How Confidence Can Improve Your Game - By Bob Eliot
If you have ever played competitive sports, you understand the concepts
of pressure and confidence. Have you ever gotten up to bat in baseball
or softball and thought to yourself, 'wow, there looks like there are 20
fielders out there'? This is a situation where your confidence is at a
low level. You are basically saying to yourself that there is no way
you're going to get a hit. On the other hand, there have probably been
situations when you've come up to bat and you feel like there is no one
who can stop you from getting a hit. Your confidence is at a peak.
Why does this happen? What causes you to feel confident one day and
tentative the next? You are not alone. Major League players go through
periods like this too. How is it that Derek Jeter or Mike Piazza can go
five games without a hit, and then suddenly 'break out' and bat .500 for
the next eight games? This behavior is true for every sport. Players go
'hot' and 'cold' for no apparent reason. If this is true for
professional ballplayers in any sport, what about a nine year old
playing baseball or softball? Imagine the pressure this child feels when
he or she gets up to bat in front of all their friends and family. Add
to this that they may be in a pressure situation.
Bottom of the sixth, their team down by a run, bases loaded and two out.
What is this child thinking about? Are they scared? Nervous? This is
the topic I will address in this article.
An excellent book came out a few years ago, 'The Mental Game of
Baseball' by H.A. Dorfman (Published by Diamond Communications, Inc.--
call 800-462-6420 to order a copy). In the book, the author quotes
professional athletes who have gone through slumps and hitting streaks,
and they describe their feelings during these times.
Hall of Famer George Brett's hitting mentor, and the guru of many major
league players was the late Charley Lau. The players Lau worked with
claimed that he was as much a psychologist as he was a hitting coach.
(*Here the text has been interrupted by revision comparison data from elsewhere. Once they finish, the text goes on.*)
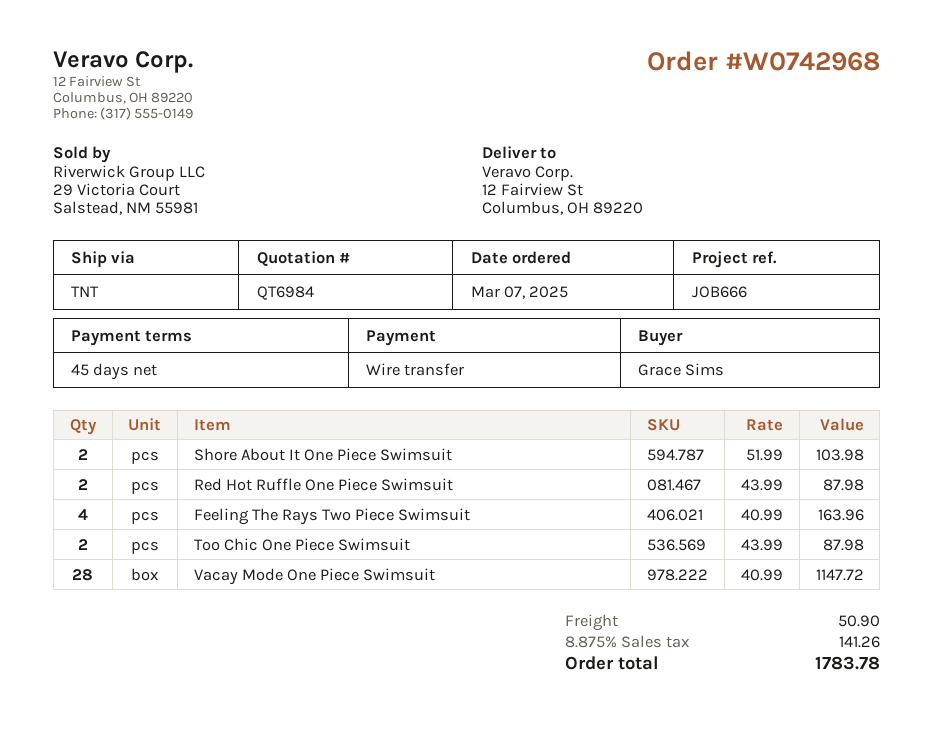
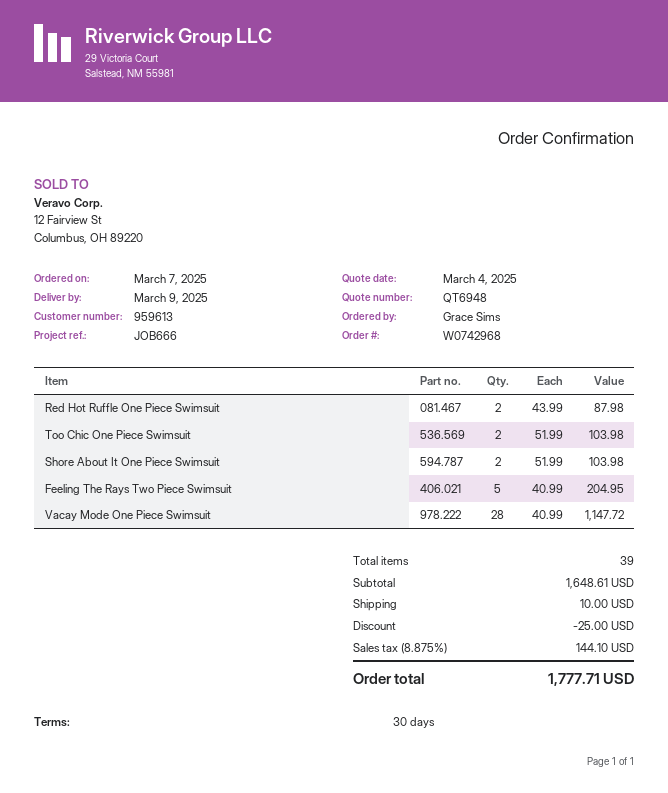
quote number: QT6984 -> QT6948
payment terms: 45 days -> 30 days
Feeling The Rays Two Piece Swimsuit: 4 x 40.99 = 163.96 -> 5 x 40.99 = 204.95
Too Chic One Piece Swimsuit: 2 x 43.99 = 87.98 -> 2 x 51.99 = 103.98
discount: none -> 25.00
shipping: 50.90 -> 10.00
tax: 8.875% = 141.26 -> 8.875% = 144.10
total: 1783.78 -> 1777.71

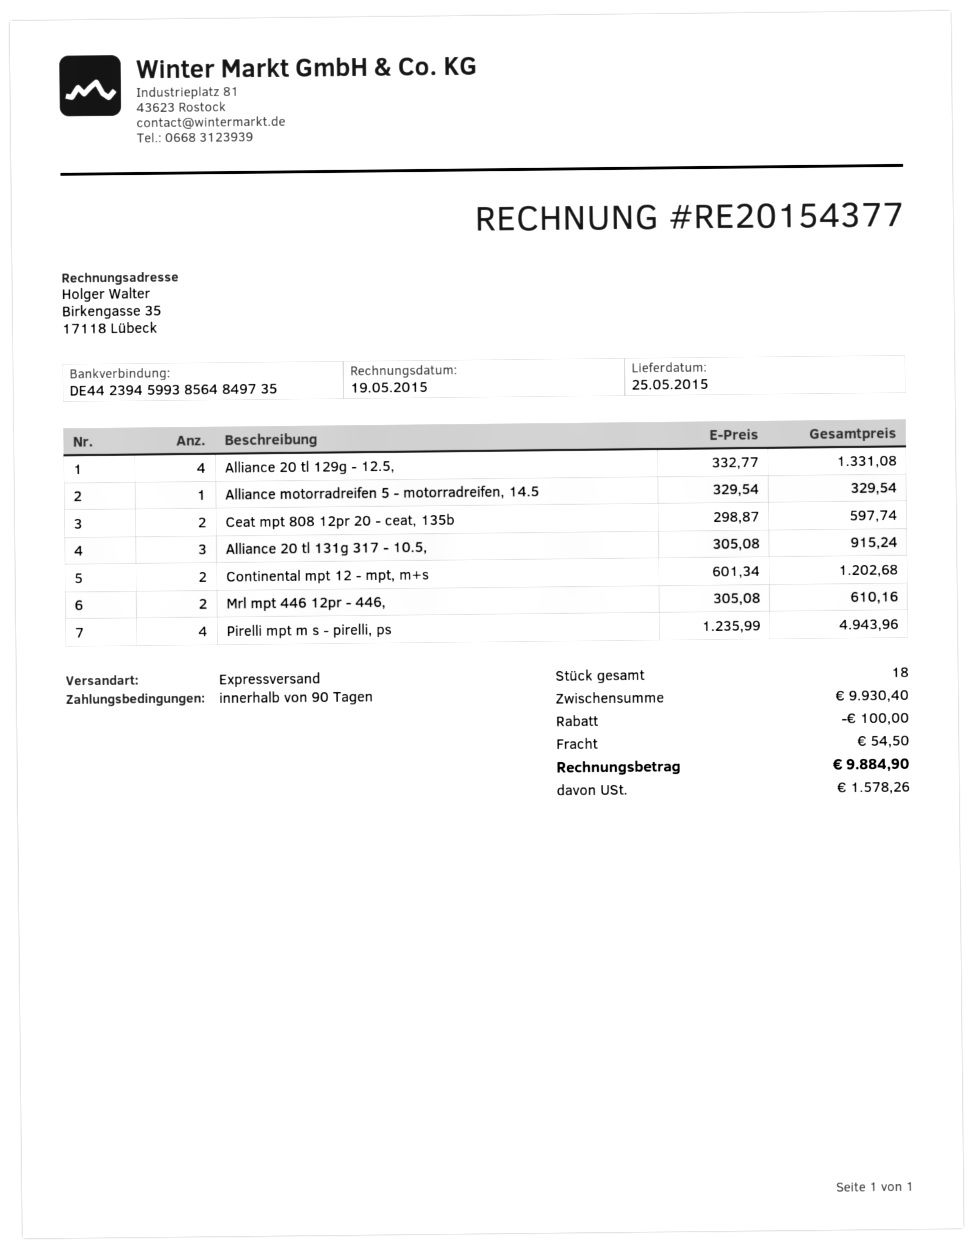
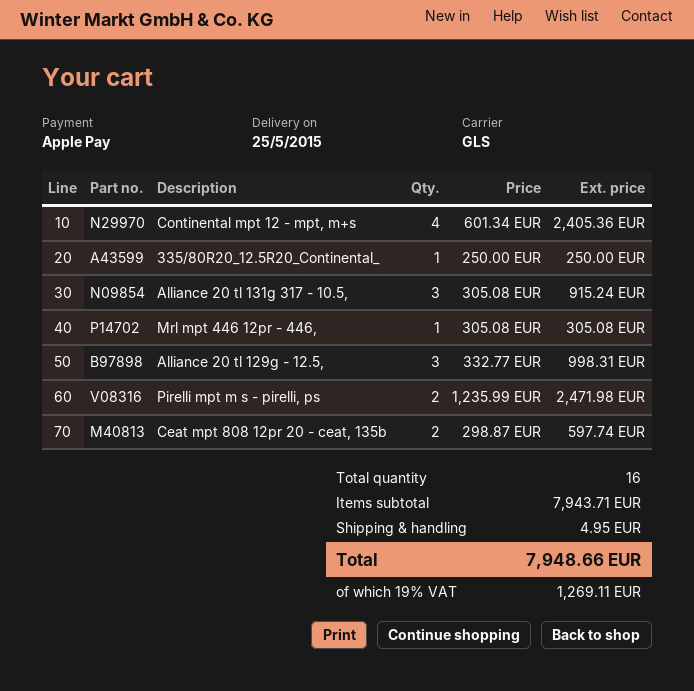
shipping method: express -> GLS
Alliance 20 tl 129g - 12.5,: 4 x 332.77 = 1331.08 -> 3 x 332.77 = 998.31
Alliance motorradreifen 5 - motorradreifen, 14.5: 1 x 329.54 = 329.54 -> none
Continental mpt 12 - mpt, m+s: 2 x 601.34 = 1202.68 -> 4 x 601.34 = 2405.36
Mrl mpt 446 12pr - 446,: 2 x 305.08 = 610.16 -> 1 x 305.08 = 305.08
Pirelli mpt m s - pirelli, ps: 4 x 1235.99 = 4943.96 -> 2 x 1235.99 = 2471.98
335/80R20_12.5R20_Continental_: none -> 1 x 250.00 = 250.00
total quantity: 18 -> 16
subtotal: 9930.40 -> 7943.71
discount: 100.00 -> none
shipping: 54.50 -> 4.95
tax: 1578.26 -> 1269.11
total: 9884.90 -> 7948.66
Lau recognized that fear prevents a hitter from keeping his mind free
from distraction as he hits. (Willie Wilson, as a rookie with Kansas
City, was a fearful hitter. According to Lau, Wilson was intimidated by
the big league atmosphere, primarily the big crowds. Note: Wilson went
on to play for 19 years and had a career .285 batting average with over
2000 hits.) Lau would first have his students admit to their fears,
instead of denying and suppressing them. The fears ranged from being hit
in the head by a pitched ball to the very one that troubled Wilson.
'Admit and conquer, Lau told the players.'
Sound familiar? The serious ballplayer feels as if he will let the
whole team down if he makes out in a key situation. With this on his
mind as he comes to bat, he is probably tense and nervous. Not a good
feeling, and one which will make it more difficult to perform at the
level he could. Consider that if the game was a 'practice' game and it
was the third inning, with nothing at stake, this player would feel more
relaxed, and more than likely do far better. So how do we translate
this relaxed 'feeling' to the pressurized situation?
First, you as the parent or coach have to reassure the player that
failure in a particular situation does not diminish their achievements
as a player. In fact, as stated in the book, 'A strikeout, he should
know, can't make his world collapse. If he labels himself a failure, his
biggest failure is in having a distorted sense of reality.' The failure
for this child, would have been not trying to compete at all. Baseball
is a game of failure. Major League players make the Hall of Fame by
batting .300. This means that they make out 70% of the time, many of
which are in game deciding situations. But they always come back to try
again. And if they can take a positive attitude to bat each time, they
improve their state of mind, and improve their chances. As your player
walks to the bench after a strikeout, with his head down, this is the
time to speak sincerely to him about how there is always a 'next time'
and to bring up the time they got a big hit to win a game, or drive in
an important run, or made a nice fielding play, etc. They need to walk
away from this situation still feeling confident in their abilities.
In the book, the author points out eight steps to address confidence and performance in stressful situations:
1 - Examine the situation (batting or pitching in a key situation, for example).
2 - Assess its true degree of difficulty (has your approach to batting or pitching changed, or is it just the situation?).
3 - Identify the worst possible consequences of failure.
4 - Recall the successes we had in similar situations.
5 - Bring successful past strategies forward ('when you got a hit
that last game, how did you feel up at bat? What were you thinking
6 - Recognize what else the current situation may require (Maybe more practice? Learn how to bunt?).
7 - Focus positively on those required and desirable actions.
8 - Face the challenge with confidence in our preparation.
There are obviously other aspects to succeeding in baseball. Certainly,
being able to throw the ball at 90 MPH has certain advantages. But as
most players will admit, it's not necessarily the most athletically
talented people that become professional ballplayers. It's the ones who
are confident in their abilities and who are not afraid to fail who most
often succeed. This axiom can be applied to younger players as well.
Being relaxed and confident will bring rewards in the long term.